WORK TO COMPLETE:
Look below for lines that hold the string "format" and copy each one.

SUPPLIED DATA:
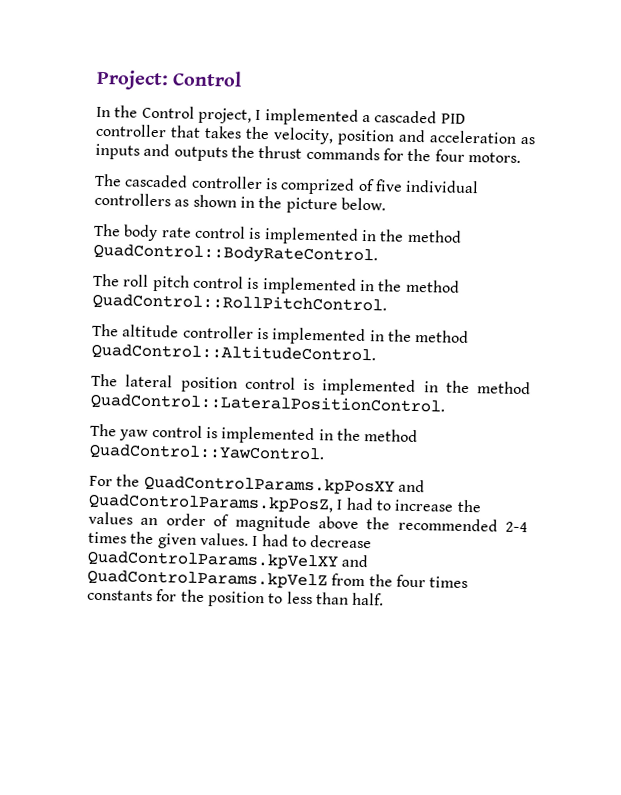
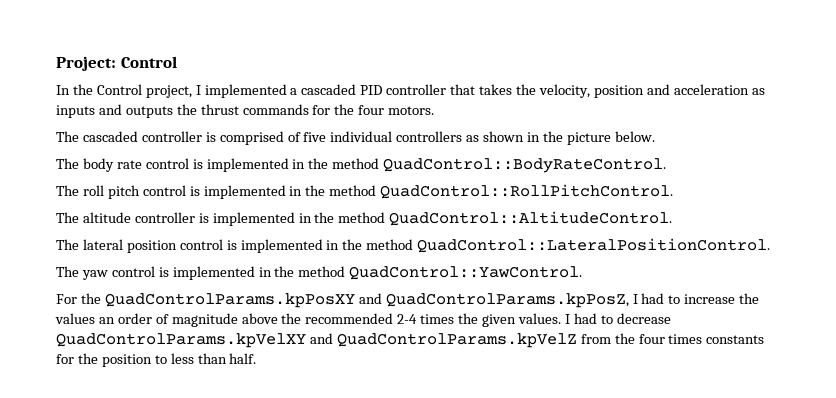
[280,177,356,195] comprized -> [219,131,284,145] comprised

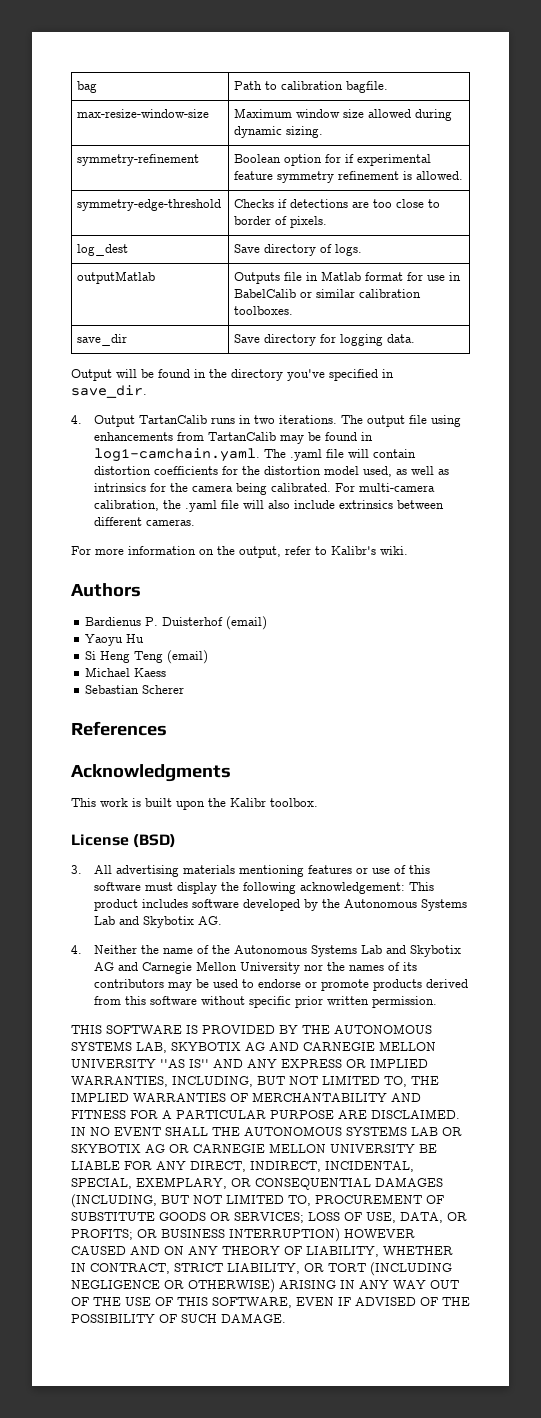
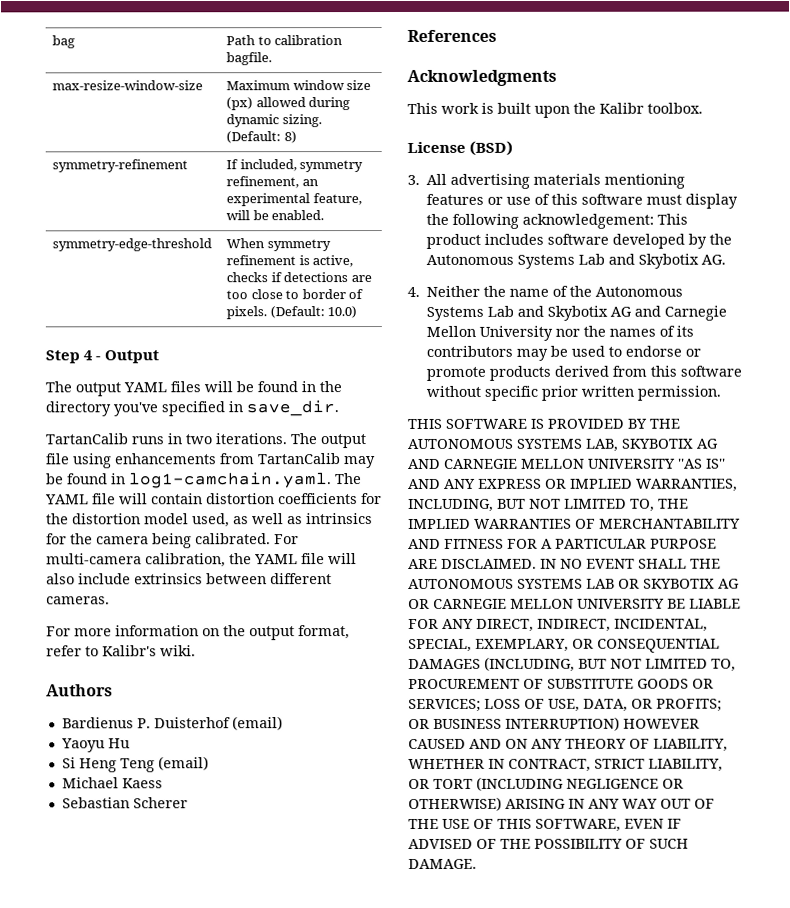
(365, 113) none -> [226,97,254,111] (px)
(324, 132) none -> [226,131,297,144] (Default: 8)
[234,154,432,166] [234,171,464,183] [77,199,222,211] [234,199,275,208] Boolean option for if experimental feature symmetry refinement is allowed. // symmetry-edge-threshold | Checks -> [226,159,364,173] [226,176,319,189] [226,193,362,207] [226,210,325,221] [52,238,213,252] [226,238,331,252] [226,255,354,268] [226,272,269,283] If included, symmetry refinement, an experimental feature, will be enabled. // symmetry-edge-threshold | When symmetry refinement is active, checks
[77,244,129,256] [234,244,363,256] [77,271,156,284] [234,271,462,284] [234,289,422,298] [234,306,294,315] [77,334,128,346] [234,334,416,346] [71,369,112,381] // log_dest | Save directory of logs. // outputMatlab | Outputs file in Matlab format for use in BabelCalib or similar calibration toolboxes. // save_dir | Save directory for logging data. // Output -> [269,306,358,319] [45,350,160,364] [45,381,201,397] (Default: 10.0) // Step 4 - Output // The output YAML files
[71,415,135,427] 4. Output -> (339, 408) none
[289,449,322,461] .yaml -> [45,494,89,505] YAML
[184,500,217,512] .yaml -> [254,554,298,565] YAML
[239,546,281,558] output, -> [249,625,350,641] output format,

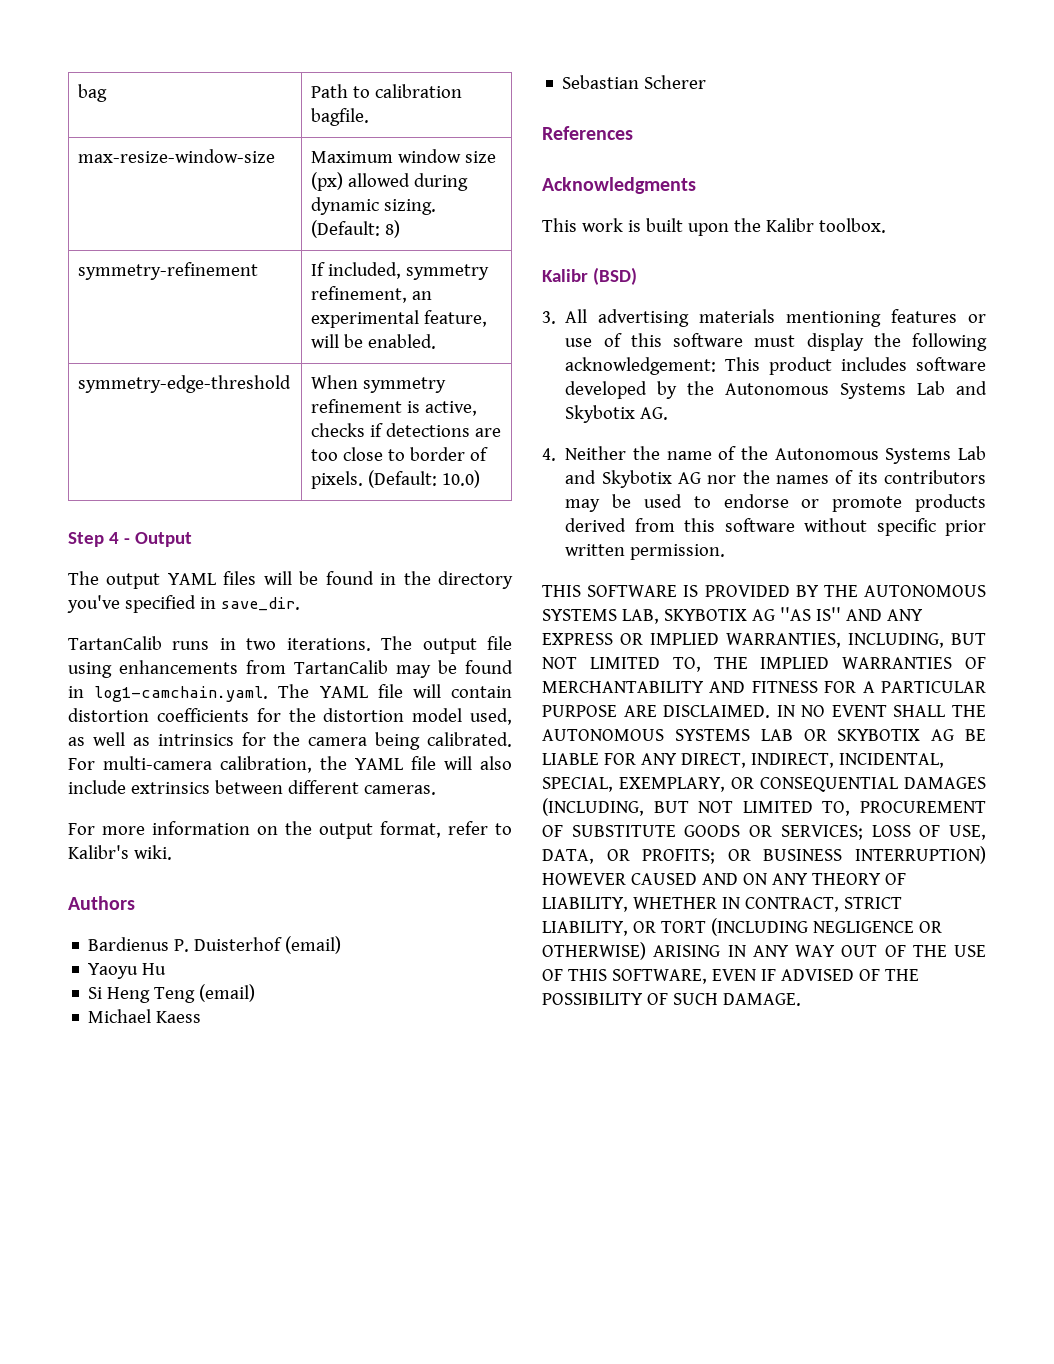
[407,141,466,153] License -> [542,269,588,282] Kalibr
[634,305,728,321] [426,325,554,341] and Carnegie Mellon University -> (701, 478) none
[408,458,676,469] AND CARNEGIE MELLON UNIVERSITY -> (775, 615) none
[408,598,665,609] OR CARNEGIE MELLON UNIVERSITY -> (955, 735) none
---
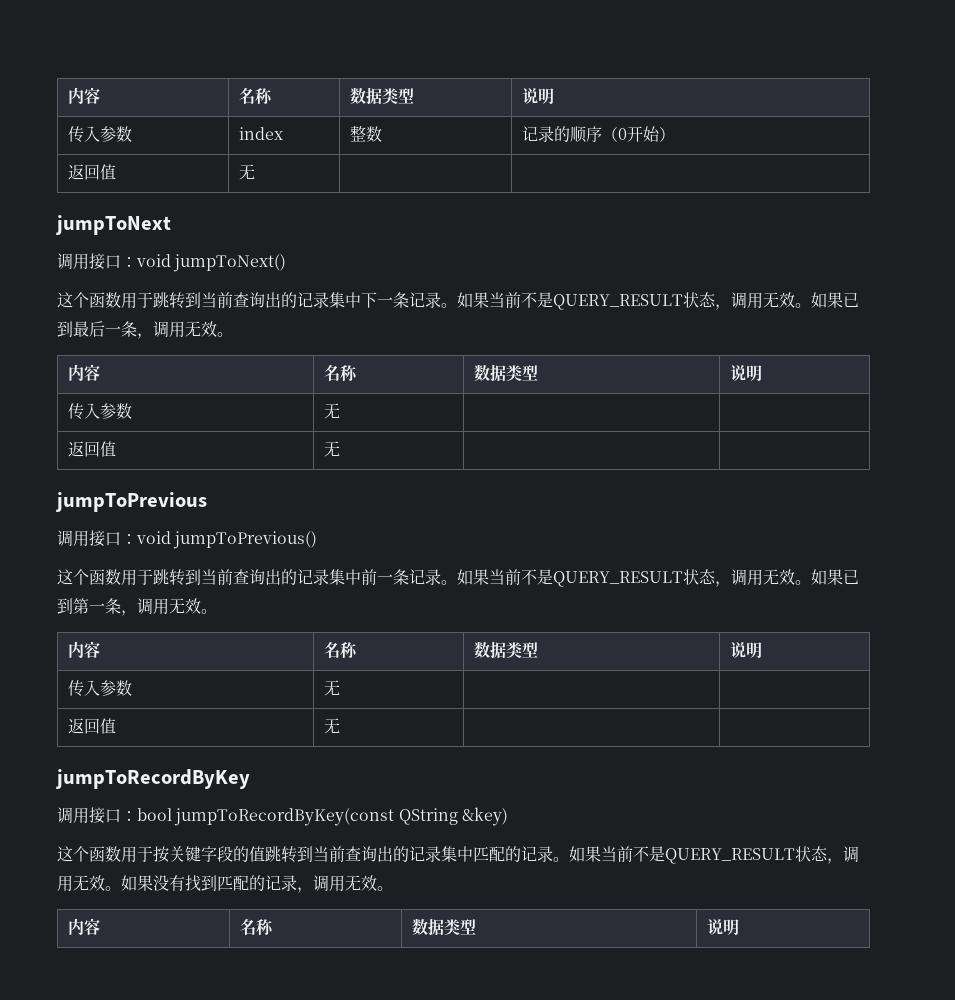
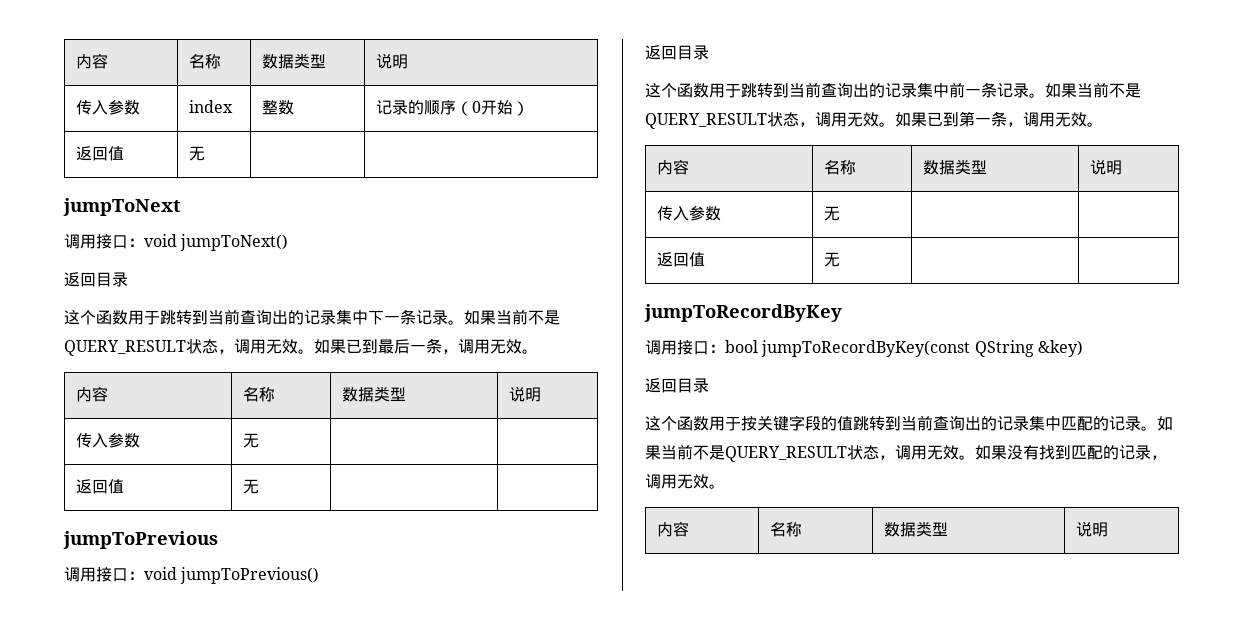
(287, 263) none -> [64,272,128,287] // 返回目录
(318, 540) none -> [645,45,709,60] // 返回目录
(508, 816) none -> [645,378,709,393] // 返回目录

ANSWER TO THE EXERCISE:
[77,244,129,256] [234,244,363,256] [77,271,156,284] [234,271,462,284] [234,289,422,298] [234,306,294,315] [77,334,128,346] [234,334,416,346] [71,369,112,381] // log_dest | Save directory of logs. // outputMatlab | Outputs file in Matlab format for use in BabelCalib or similar calibration toolboxes. // save_dir | Save directory for logging data. // Output -> [269,306,358,319] [45,350,160,364] [45,381,201,397] (Default: 10.0) // Step 4 - Output // The output YAML files
[239,546,281,558] output, -> [249,625,350,641] output format,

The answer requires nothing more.